__Work item__: Your answer should be the line that contains "[17,267,760,305] 6 Monate" and each line after it, restated word for word through the final line of the entries.

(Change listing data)
Start of Block
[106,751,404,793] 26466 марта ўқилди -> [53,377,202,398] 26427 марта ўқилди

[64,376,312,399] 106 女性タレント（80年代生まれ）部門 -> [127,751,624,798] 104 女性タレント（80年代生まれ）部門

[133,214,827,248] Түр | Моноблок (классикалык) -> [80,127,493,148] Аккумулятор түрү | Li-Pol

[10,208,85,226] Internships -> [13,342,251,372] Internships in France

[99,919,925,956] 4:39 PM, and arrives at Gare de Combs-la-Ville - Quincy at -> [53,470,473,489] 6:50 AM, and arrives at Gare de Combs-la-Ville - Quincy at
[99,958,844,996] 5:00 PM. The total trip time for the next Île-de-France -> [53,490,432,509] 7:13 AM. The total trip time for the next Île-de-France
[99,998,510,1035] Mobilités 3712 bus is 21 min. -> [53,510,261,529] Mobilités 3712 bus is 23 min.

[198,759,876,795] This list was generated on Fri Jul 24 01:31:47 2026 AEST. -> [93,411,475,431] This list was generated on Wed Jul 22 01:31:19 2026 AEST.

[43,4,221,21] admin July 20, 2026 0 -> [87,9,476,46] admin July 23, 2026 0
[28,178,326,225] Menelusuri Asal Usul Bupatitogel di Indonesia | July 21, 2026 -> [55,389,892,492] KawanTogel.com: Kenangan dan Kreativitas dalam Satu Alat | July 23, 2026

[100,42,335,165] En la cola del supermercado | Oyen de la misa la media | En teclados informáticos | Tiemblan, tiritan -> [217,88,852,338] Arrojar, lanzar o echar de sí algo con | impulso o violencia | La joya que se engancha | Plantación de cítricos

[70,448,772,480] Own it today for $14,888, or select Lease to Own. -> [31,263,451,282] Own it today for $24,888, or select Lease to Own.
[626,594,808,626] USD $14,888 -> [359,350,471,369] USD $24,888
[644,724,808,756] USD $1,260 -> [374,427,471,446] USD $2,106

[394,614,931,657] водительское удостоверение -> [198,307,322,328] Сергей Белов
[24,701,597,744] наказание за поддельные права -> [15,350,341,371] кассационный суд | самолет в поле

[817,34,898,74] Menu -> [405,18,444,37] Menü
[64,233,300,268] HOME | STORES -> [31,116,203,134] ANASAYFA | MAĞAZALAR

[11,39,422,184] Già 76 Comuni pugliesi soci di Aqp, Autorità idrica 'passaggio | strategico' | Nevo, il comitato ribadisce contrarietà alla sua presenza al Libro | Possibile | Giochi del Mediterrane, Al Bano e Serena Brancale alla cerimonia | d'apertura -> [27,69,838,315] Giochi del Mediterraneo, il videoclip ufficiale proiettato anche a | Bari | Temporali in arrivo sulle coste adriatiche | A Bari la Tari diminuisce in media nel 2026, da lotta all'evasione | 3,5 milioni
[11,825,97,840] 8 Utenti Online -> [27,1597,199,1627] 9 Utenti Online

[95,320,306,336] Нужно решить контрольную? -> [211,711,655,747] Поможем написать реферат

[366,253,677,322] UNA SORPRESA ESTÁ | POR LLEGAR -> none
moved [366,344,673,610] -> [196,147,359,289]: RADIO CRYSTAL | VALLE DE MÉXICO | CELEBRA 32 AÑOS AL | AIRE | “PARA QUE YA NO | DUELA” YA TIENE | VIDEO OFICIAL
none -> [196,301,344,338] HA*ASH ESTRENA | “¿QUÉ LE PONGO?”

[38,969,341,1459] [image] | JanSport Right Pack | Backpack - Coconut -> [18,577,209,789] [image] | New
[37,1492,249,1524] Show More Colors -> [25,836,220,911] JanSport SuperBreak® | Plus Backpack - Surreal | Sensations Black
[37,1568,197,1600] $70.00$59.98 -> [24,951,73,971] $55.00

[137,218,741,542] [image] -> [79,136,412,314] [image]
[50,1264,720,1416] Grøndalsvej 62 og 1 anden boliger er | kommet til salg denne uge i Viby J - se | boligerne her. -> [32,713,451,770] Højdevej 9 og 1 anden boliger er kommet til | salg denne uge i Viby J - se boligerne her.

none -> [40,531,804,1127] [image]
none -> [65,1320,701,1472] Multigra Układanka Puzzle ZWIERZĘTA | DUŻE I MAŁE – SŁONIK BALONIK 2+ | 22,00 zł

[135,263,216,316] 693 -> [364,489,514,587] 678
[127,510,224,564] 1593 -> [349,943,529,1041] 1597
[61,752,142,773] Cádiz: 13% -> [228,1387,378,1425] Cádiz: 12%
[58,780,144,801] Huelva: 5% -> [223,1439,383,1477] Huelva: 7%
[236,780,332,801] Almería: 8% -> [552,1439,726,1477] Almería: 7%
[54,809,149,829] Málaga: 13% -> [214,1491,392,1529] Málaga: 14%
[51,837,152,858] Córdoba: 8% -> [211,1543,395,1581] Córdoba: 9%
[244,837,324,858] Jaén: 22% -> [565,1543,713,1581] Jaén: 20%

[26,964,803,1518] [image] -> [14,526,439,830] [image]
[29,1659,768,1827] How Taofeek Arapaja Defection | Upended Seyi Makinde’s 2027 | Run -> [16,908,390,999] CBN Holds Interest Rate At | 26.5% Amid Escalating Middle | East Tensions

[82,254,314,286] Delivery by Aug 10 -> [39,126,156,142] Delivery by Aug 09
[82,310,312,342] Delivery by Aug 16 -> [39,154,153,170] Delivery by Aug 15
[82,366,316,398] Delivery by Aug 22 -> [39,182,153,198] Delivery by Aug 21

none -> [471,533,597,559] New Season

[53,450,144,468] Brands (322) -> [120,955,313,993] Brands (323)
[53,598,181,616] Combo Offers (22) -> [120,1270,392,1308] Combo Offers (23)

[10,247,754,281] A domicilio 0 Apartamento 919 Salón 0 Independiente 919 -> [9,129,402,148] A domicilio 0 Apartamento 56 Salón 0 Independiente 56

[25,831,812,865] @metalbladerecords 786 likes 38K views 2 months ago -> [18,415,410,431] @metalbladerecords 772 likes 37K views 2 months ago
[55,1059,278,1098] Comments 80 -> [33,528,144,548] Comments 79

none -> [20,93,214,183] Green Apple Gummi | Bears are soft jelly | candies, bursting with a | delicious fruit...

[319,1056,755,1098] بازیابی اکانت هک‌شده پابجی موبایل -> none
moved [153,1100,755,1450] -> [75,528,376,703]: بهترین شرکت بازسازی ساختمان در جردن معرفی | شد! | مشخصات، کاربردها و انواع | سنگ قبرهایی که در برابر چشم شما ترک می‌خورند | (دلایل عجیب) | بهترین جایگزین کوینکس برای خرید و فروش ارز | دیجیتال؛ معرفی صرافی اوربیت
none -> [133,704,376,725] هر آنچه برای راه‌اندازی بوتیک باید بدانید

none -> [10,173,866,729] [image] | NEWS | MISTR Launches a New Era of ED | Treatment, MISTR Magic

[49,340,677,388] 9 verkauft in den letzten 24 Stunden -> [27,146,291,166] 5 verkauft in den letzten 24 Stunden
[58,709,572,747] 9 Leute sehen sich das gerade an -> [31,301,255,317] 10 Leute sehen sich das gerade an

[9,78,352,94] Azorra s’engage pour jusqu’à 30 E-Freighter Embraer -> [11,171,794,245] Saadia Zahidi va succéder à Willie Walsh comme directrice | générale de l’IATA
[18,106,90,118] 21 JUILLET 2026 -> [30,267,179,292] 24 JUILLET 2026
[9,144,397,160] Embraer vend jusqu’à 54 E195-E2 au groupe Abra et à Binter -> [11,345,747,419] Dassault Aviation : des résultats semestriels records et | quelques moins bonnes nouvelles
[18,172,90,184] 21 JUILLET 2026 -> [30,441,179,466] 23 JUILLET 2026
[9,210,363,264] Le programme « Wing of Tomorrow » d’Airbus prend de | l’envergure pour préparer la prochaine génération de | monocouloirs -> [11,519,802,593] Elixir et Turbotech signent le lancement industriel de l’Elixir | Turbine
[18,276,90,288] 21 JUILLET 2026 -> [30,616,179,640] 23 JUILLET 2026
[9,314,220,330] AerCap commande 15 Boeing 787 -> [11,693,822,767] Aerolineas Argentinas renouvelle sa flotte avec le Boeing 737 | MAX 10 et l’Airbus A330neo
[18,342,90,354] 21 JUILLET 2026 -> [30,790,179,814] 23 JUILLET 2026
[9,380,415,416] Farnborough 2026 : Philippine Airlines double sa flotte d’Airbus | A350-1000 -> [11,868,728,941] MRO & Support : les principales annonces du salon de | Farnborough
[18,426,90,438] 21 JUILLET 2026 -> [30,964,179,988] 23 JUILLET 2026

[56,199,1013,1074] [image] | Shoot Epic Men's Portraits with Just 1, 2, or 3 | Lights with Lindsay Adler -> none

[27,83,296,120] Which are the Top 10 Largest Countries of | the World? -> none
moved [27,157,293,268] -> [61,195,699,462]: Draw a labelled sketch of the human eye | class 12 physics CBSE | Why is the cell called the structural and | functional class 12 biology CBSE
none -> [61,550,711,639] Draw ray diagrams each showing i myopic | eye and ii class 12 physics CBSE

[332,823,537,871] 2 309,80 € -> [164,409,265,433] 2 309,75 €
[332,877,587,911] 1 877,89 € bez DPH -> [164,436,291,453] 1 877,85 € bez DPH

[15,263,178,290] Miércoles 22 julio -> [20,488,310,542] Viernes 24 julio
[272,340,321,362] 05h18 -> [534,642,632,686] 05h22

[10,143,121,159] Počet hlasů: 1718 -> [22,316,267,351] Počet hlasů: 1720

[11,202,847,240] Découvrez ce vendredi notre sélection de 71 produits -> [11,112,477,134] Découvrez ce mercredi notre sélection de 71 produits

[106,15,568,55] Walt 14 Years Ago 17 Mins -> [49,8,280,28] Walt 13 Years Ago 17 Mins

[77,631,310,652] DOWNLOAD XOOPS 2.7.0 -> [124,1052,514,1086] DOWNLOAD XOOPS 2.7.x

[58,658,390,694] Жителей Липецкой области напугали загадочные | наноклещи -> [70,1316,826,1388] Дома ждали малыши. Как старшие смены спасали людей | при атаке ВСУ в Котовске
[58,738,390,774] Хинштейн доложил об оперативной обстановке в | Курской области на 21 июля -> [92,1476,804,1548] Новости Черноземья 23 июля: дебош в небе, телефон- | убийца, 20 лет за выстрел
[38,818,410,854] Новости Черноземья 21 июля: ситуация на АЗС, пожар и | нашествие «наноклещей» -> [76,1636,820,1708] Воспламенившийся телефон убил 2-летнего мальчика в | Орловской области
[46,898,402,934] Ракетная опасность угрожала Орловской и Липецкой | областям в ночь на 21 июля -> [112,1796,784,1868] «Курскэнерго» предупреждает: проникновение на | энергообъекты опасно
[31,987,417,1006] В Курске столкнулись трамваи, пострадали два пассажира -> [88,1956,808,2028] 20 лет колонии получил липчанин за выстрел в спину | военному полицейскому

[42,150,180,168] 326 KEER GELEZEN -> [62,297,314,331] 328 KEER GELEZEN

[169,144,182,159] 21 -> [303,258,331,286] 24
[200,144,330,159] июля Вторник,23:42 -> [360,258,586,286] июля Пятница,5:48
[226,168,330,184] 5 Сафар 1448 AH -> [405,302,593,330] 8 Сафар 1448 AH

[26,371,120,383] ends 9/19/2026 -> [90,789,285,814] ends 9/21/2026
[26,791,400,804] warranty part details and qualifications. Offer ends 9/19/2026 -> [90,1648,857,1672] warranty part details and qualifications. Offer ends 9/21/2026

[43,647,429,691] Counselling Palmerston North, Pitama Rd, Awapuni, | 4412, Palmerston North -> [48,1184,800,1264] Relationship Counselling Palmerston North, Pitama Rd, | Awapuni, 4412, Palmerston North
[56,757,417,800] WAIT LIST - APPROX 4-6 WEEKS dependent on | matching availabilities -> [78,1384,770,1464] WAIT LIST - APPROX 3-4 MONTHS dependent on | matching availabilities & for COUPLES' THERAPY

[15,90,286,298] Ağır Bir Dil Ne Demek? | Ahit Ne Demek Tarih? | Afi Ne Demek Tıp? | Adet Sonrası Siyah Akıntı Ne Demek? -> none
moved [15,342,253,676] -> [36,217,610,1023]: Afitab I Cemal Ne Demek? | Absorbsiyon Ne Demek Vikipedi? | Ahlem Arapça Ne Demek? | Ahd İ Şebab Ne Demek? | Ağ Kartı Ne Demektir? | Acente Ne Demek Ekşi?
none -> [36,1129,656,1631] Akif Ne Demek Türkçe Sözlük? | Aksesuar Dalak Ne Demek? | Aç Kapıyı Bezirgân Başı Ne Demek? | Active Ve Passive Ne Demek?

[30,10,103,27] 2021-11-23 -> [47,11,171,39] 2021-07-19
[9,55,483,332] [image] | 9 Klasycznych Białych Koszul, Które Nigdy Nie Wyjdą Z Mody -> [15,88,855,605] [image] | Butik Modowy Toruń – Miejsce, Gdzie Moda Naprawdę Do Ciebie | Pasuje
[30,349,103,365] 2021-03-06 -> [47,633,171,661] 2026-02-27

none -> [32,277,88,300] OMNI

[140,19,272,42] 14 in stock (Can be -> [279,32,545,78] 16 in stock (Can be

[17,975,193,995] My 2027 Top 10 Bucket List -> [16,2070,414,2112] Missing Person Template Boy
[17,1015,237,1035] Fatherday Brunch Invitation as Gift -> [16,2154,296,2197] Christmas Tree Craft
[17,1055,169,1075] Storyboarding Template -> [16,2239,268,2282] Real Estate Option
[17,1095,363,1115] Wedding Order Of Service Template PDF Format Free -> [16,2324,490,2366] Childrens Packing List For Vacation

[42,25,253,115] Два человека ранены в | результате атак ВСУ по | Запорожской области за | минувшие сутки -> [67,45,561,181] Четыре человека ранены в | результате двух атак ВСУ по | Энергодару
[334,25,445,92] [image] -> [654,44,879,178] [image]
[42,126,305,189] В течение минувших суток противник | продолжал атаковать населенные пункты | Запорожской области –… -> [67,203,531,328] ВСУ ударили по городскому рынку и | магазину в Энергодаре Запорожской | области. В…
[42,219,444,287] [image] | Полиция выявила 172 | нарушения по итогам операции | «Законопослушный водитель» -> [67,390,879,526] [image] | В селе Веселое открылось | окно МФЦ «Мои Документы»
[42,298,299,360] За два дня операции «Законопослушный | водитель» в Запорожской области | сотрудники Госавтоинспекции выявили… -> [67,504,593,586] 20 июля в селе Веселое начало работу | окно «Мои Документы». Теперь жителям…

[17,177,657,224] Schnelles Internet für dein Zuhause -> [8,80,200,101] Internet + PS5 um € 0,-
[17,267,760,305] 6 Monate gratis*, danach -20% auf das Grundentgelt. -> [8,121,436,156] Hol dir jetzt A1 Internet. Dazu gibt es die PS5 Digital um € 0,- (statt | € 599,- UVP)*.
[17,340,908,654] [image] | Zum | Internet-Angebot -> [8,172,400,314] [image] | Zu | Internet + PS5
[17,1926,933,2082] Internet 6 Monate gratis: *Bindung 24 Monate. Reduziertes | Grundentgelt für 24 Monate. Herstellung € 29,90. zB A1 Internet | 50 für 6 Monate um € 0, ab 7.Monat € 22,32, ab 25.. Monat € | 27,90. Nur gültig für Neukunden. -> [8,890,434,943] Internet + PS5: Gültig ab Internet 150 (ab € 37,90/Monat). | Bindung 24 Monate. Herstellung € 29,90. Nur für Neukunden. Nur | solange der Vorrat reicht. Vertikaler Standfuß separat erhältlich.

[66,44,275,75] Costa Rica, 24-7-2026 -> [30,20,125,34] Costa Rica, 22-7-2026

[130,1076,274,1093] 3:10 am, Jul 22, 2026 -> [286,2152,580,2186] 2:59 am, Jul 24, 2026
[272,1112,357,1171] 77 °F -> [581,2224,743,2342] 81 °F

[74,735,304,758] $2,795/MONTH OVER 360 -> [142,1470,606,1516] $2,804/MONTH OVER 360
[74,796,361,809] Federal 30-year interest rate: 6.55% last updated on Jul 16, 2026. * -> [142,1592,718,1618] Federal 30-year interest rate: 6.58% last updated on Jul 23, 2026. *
End of Block
__Your solution__:
[17,267,760,305] 6 Monate gratis*, danach -20% auf das Grundentgelt. -> [8,121,436,156] Hol dir jetzt A1 Internet. Dazu gibt es die PS5 Digital um € 0,- (statt | € 599,- UVP)*.
[17,340,908,654] [image] | Zum | Internet-Angebot -> [8,172,400,314] [image] | Zu | Internet + PS5
[17,1926,933,2082] Internet 6 Monate gratis: *Bindung 24 Monate. Reduziertes | Grundentgelt für 24 Monate. Herstellung € 29,90. zB A1 Internet | 50 für 6 Monate um € 0, ab 7.Monat € 22,32, ab 25.. Monat € | 27,90. Nur gültig für Neukunden. -> [8,890,434,943] Internet + PS5: Gültig ab Internet 150 (ab € 37,90/Monat). | Bindung 24 Monate. Herstellung € 29,90. Nur für Neukunden. Nur | solange der Vorrat reicht. Vertikaler Standfuß separat erhältlich.

[66,44,275,75] Costa Rica, 24-7-2026 -> [30,20,125,34] Costa Rica, 22-7-2026

[130,1076,274,1093] 3:10 am, Jul 22, 2026 -> [286,2152,580,2186] 2:59 am, Jul 24, 2026
[272,1112,357,1171] 77 °F -> [581,2224,743,2342] 81 °F

[74,735,304,758] $2,795/MONTH OVER 360 -> [142,1470,606,1516] $2,804/MONTH OVER 360
[74,796,361,809] Federal 30-year interest rate: 6.55% last updated on Jul 16, 2026. * -> [142,1592,718,1618] Federal 30-year interest rate: 6.58% last updated on Jul 23, 2026. *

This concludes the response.